■ Goal of the exercise ■
Keep the wording of every entry intact in your copy, and omit the pictures.

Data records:
*** Block opens ***
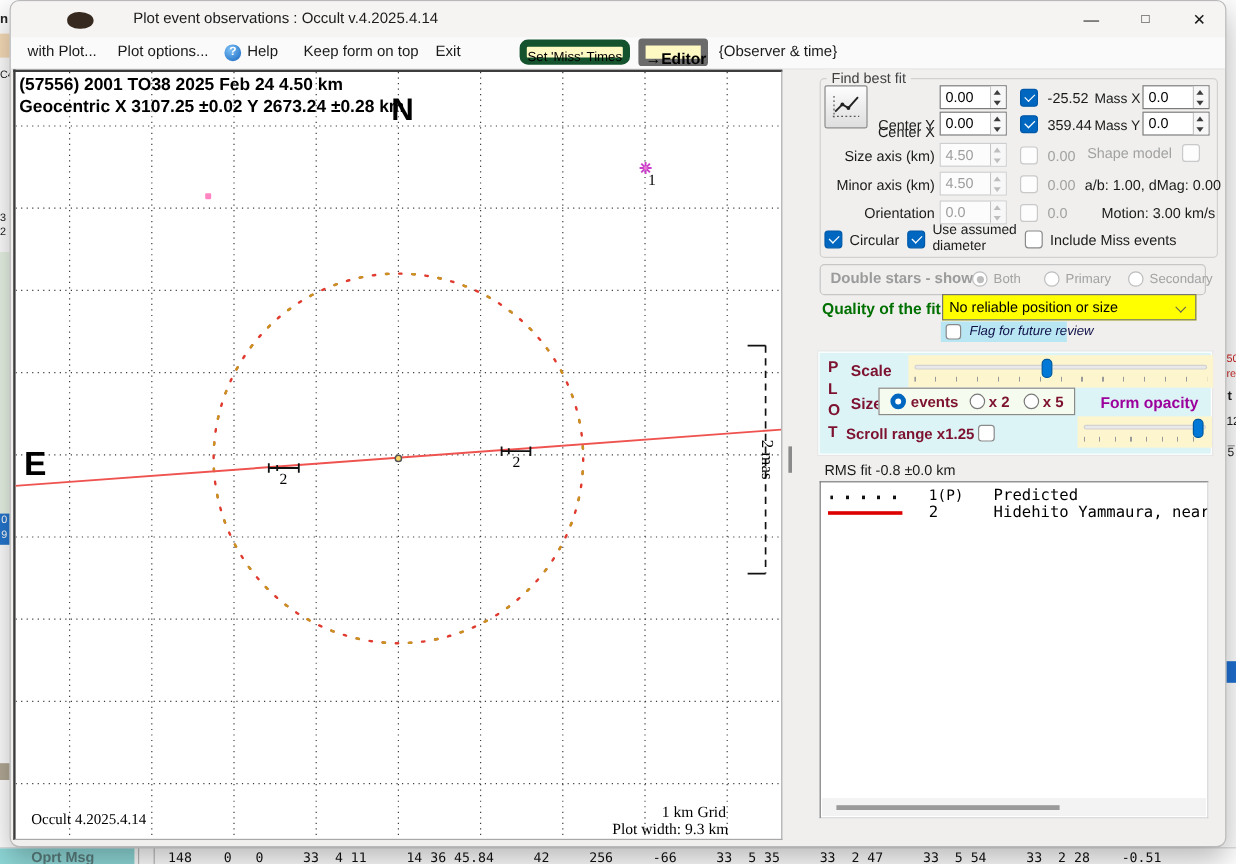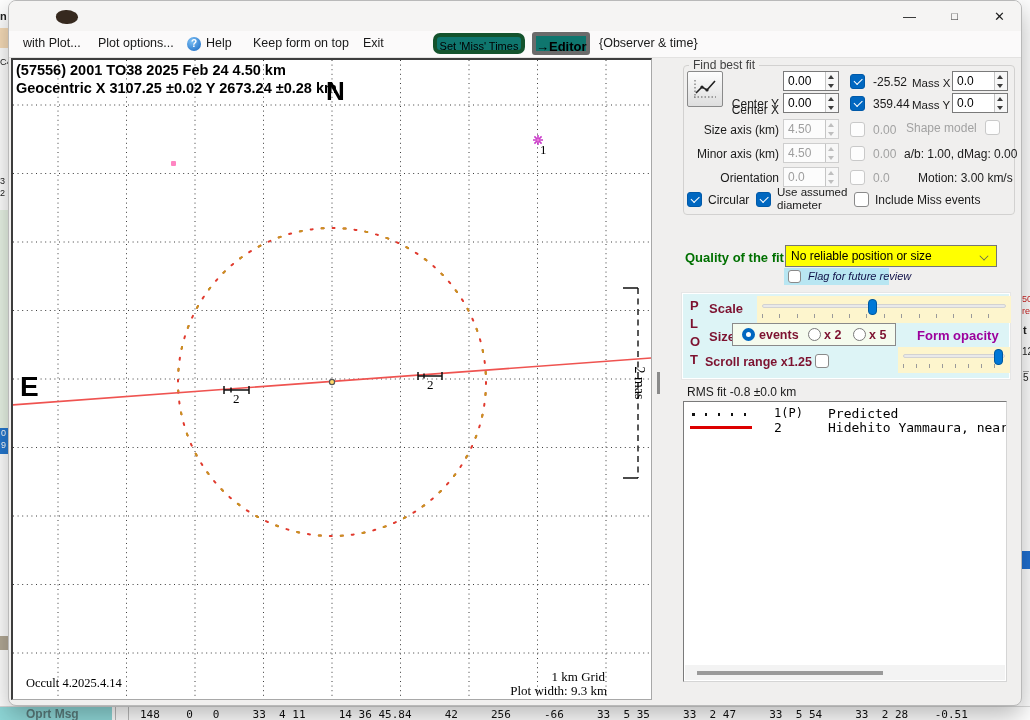--- a/index.html
+++ b/index.html
@@ -133,6 +133,7 @@
 
     <div class="titlebar">
       <div class="app-icon"></div>
+      <div class="title-text">Plot event observations : Occult v.4.2025.4.14</div>
       <div class="wbtn" style="left:878px;">—</div>
       <div class="wbtn" style="left:923px;font-size:11px;">□</div>
       <div class="wbtn" style="left:968px;">✕</div>

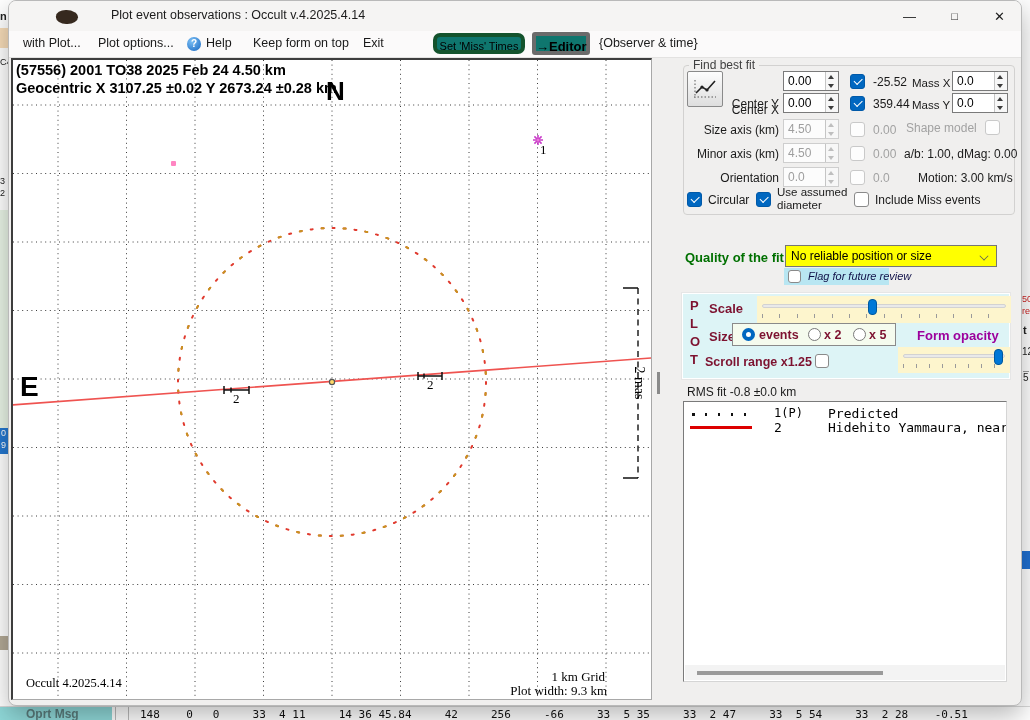--- a/index.html
+++ b/index.html
@@ -22,7 +22,7 @@
   .help-icon{position:absolute;left:178px;top:6px;width:14px;height:14px;border-radius:50%;
              background:radial-gradient(circle at 35% 30%,#7cc0f5,#1565c0);color:#fff;
              font-size:10px;font-weight:bold;text-align:center;line-height:14px;}
-  .mbtn{position:absolute;background:#0f766e;border:4px solid #14532d;border-radius:5px;
+  .mbtn{position:absolute;background:#fef9c3;border:6px solid #14532d;border-radius:5px;
         text-align:center;box-sizing:border-box;}
   
   .plot-area{position:absolute;left:2px;top:57px;width:641px;height:642px;background:#fff;

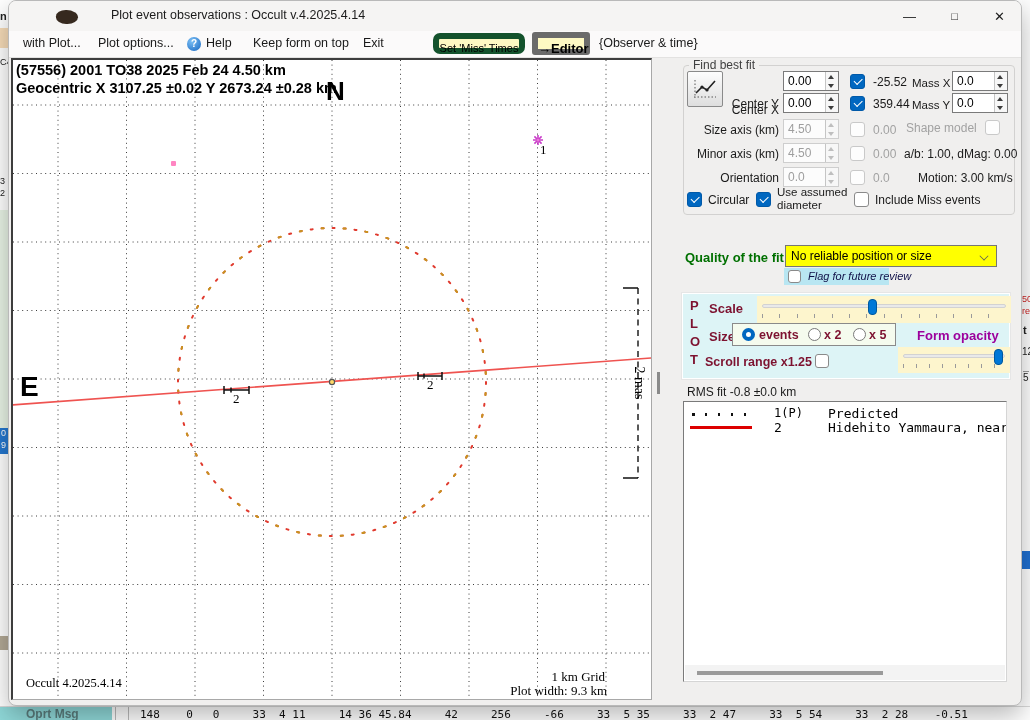--- a/index.html
+++ b/index.html
@@ -297,6 +297,17 @@
     <div class="cb off" style="left:845px;top:191px;"></div>
     <div class="lbl" style="left:866px;top:192px;">Include Miss events</div>
 
+    <div class="grp" style="left:674px;top:219px;width:322px;height:26px;border-color:#c6c6c6;">
+      <div class="lbl" style="left:8px;top:4px;font-weight:bold;font-size:12.5px;color:#9b9b9b;">Double stars - show</div>
+      <div class="rad dis" style="left:126px;top:5px;">
+          <span class="dot"></span>
+        </div>
+      <div class="lbl gray" style="left:144px;top:6px;font-size:11px;">Both</div>
+      <div class="rad dis" style="left:186px;top:5px;"></div>
+      <div class="lbl gray" style="left:204px;top:6px;font-size:11px;">Primary</div>
+      <div class="rad dis" style="left:256px;top:5px;"></div>
+      <div class="lbl gray" style="left:274px;top:6px;font-size:11px;">Secondary</div>
+    </div>
 
     <div class="lbl" style="left:676px;top:249px;font-weight:bold;font-size:13px;color:#007000;">Quality of the fit</div>
     <div class="combo" style="left:776px;top:244px;width:212px;height:22px;">

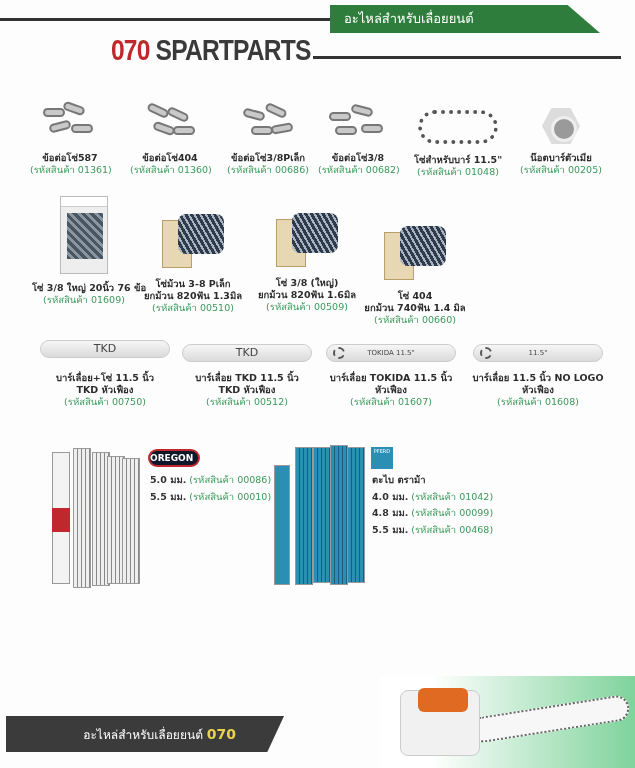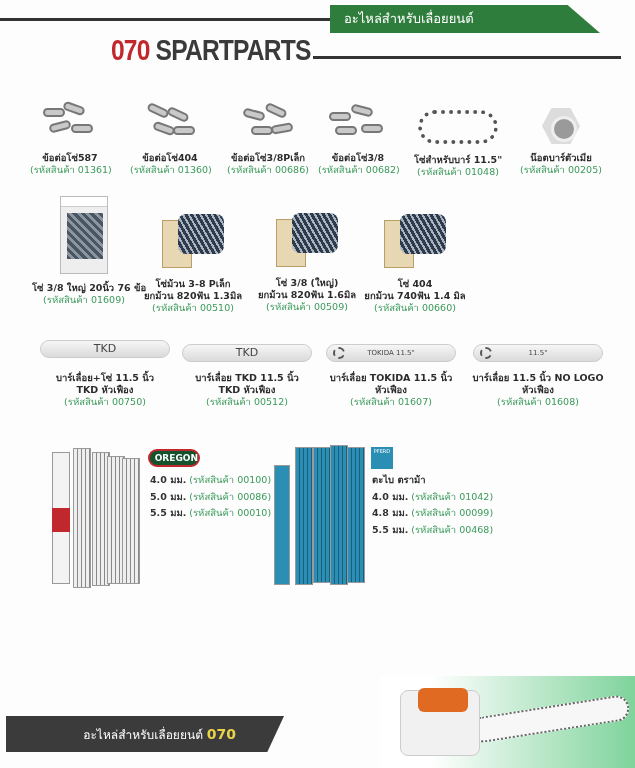--- a/index.html
+++ b/index.html
@@ -148,7 +148,7 @@
   <div class="name">ยกม้วน 820ฟัน 1.6มิล</div>
   <div class="code">(รหัสสินค้า 00509)</div>
 </div>
-<div class="item" style="left:362px;top:208px;width:106px;">
+<div class="item" style="left:362px;top:220px;width:106px;">
   <div class="pic spool">
       <div class="plate" style="left:2px;top:12px;"></div>
       <div class="coil"></div>

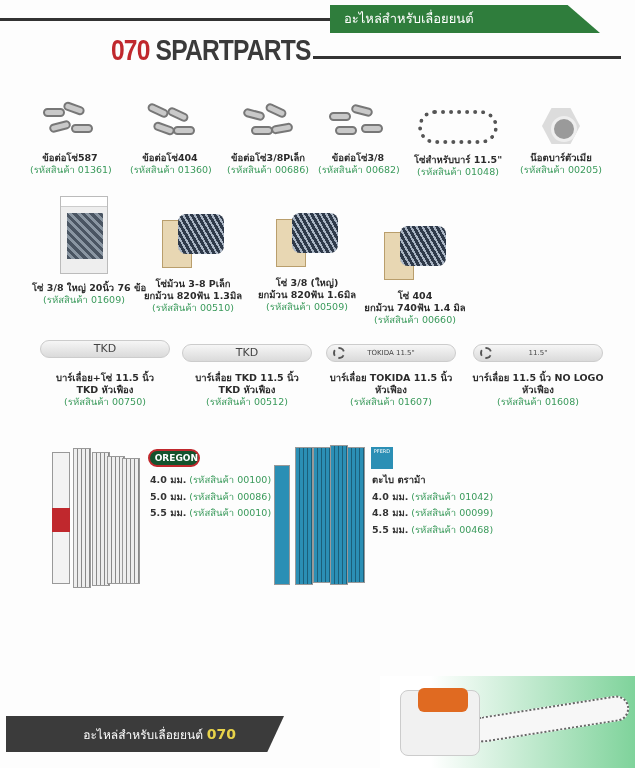--- a/index.html
+++ b/index.html
@@ -40,7 +40,7 @@
     .bar { width: 130px; height: 18px; background: linear-gradient(#f6f6f6,#dadada); border-radius: 9px; border: 1px solid #ccc; position: relative; font-size: 11px; line-height: 16px; color: #444; }
     .bar .gear { position: absolute; left: 6px; top: 2px; width: 12px; height: 12px; border: 2px dashed #555; border-radius: 50%; }
     .file-pack { position: absolute; width: 18px; border: 1px solid #999; }
-    .oregon-logo { position: absolute; left: 148px; top: 449px; width: 52px; height: 18px; border: 2px solid #c0282d; border-radius: 10px; background: #14532d; color: #fff; font-weight: bold; font-size: 9px; text-align: right; line-height: 14px; }
+    .oregon-logo { position: absolute; left: 148px; top: 449px; width: 52px; height: 18px; border: 2px solid #c0282d; border-radius: 10px; background: #0f172a; color: #fff; font-weight: bold; font-size: 9px; text-align: left; line-height: 14px; }
     .pferd-logo { position: absolute; left: 371px; top: 447px; width: 22px; height: 22px; background: #2b8fb5; color: #fff; font-size: 5px; line-height: 8px; text-align: center; }
     .file-list { position: absolute; font-size: 9.5px; line-height: 16.5px; }
     .file-list .hdr { font-weight: bold; color: #2b2b2b; }

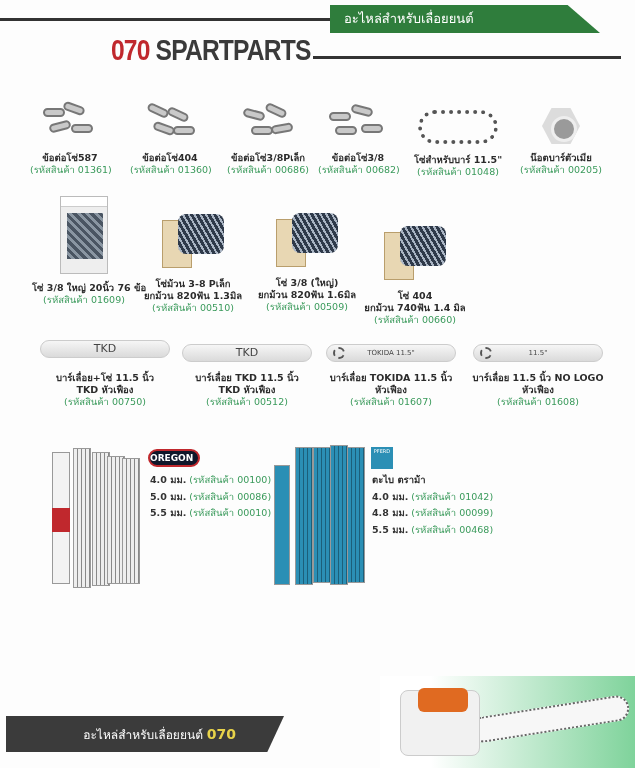--- a/index.html
+++ b/index.html
@@ -193,7 +193,6 @@
 </div>
 <div class="oregon-logo">OREGON</div>
 <div class="file-list" style="left:150px;top:472px;">
-  <div><span class="size">4.0 มม.</span> <span class="code">(รหัสสินค้า 00100)</span></div>
   <div><span class="size">5.0 มม.</span> <span class="code">(รหัสสินค้า 00086)</span></div>
   <div><span class="size">5.5 มม.</span> <span class="code">(รหัสสินค้า 00010)</span></div>
 </div>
*** Block closes ***
■ Your solution ■
--- a/index.html
+++ b/index.html
@@ -133,6 +133,7 @@
 
     <div class="titlebar">
       <div class="app-icon"></div>
+      <div class="title-text">Plot event observations : Occult v.4.2025.4.14</div>
       <div class="wbtn" style="left:878px;">—</div>
       <div class="wbtn" style="left:923px;font-size:11px;">□</div>
       <div class="wbtn" style="left:968px;">✕</div>

--- a/index.html
+++ b/index.html
@@ -22,7 +22,7 @@
   .help-icon{position:absolute;left:178px;top:6px;width:14px;height:14px;border-radius:50%;
              background:radial-gradient(circle at 35% 30%,#7cc0f5,#1565c0);color:#fff;
              font-size:10px;font-weight:bold;text-align:center;line-height:14px;}
-  .mbtn{position:absolute;background:#0f766e;border:4px solid #14532d;border-radius:5px;
+  .mbtn{position:absolute;background:#fef9c3;border:6px solid #14532d;border-radius:5px;
         text-align:center;box-sizing:border-box;}
   
   .plot-area{position:absolute;left:2px;top:57px;width:641px;height:642px;background:#fff;

--- a/index.html
+++ b/index.html
@@ -297,6 +297,17 @@
     <div class="cb off" style="left:845px;top:191px;"></div>
     <div class="lbl" style="left:866px;top:192px;">Include Miss events</div>
 
+    <div class="grp" style="left:674px;top:219px;width:322px;height:26px;border-color:#c6c6c6;">
+      <div class="lbl" style="left:8px;top:4px;font-weight:bold;font-size:12.5px;color:#9b9b9b;">Double stars - show</div>
+      <div class="rad dis" style="left:126px;top:5px;">
+          <span class="dot"></span>
+        </div>
+      <div class="lbl gray" style="left:144px;top:6px;font-size:11px;">Both</div>
+      <div class="rad dis" style="left:186px;top:5px;"></div>
+      <div class="lbl gray" style="left:204px;top:6px;font-size:11px;">Primary</div>
+      <div class="rad dis" style="left:256px;top:5px;"></div>
+      <div class="lbl gray" style="left:274px;top:6px;font-size:11px;">Secondary</div>
+    </div>
 
     <div class="lbl" style="left:676px;top:249px;font-weight:bold;font-size:13px;color:#007000;">Quality of the fit</div>
     <div class="combo" style="left:776px;top:244px;width:212px;height:22px;">

--- a/index.html
+++ b/index.html
@@ -148,7 +148,7 @@
   <div class="name">ยกม้วน 820ฟัน 1.6มิล</div>
   <div class="code">(รหัสสินค้า 00509)</div>
 </div>
-<div class="item" style="left:362px;top:208px;width:106px;">
+<div class="item" style="left:362px;top:220px;width:106px;">
   <div class="pic spool">
       <div class="plate" style="left:2px;top:12px;"></div>
       <div class="coil"></div>

--- a/index.html
+++ b/index.html
@@ -40,7 +40,7 @@
     .bar { width: 130px; height: 18px; background: linear-gradient(#f6f6f6,#dadada); border-radius: 9px; border: 1px solid #ccc; position: relative; font-size: 11px; line-height: 16px; color: #444; }
     .bar .gear { position: absolute; left: 6px; top: 2px; width: 12px; height: 12px; border: 2px dashed #555; border-radius: 50%; }
     .file-pack { position: absolute; width: 18px; border: 1px solid #999; }
-    .oregon-logo { position: absolute; left: 148px; top: 449px; width: 52px; height: 18px; border: 2px solid #c0282d; border-radius: 10px; background: #14532d; color: #fff; font-weight: bold; font-size: 9px; text-align: right; line-height: 14px; }
+    .oregon-logo { position: absolute; left: 148px; top: 449px; width: 52px; height: 18px; border: 2px solid #c0282d; border-radius: 10px; background: #0f172a; color: #fff; font-weight: bold; font-size: 9px; text-align: left; line-height: 14px; }
     .pferd-logo { position: absolute; left: 371px; top: 447px; width: 22px; height: 22px; background: #2b8fb5; color: #fff; font-size: 5px; line-height: 8px; text-align: center; }
     .file-list { position: absolute; font-size: 9.5px; line-height: 16.5px; }
     .file-list .hdr { font-weight: bold; color: #2b2b2b; }

--- a/index.html
+++ b/index.html
@@ -193,7 +193,6 @@
 </div>
 <div class="oregon-logo">OREGON</div>
 <div class="file-list" style="left:150px;top:472px;">
-  <div><span class="size">4.0 มม.</span> <span class="code">(รหัสสินค้า 00100)</span></div>
   <div><span class="size">5.0 มม.</span> <span class="code">(รหัสสินค้า 00086)</span></div>
   <div><span class="size">5.5 มม.</span> <span class="code">(รหัสสินค้า 00010)</span></div>
 </div>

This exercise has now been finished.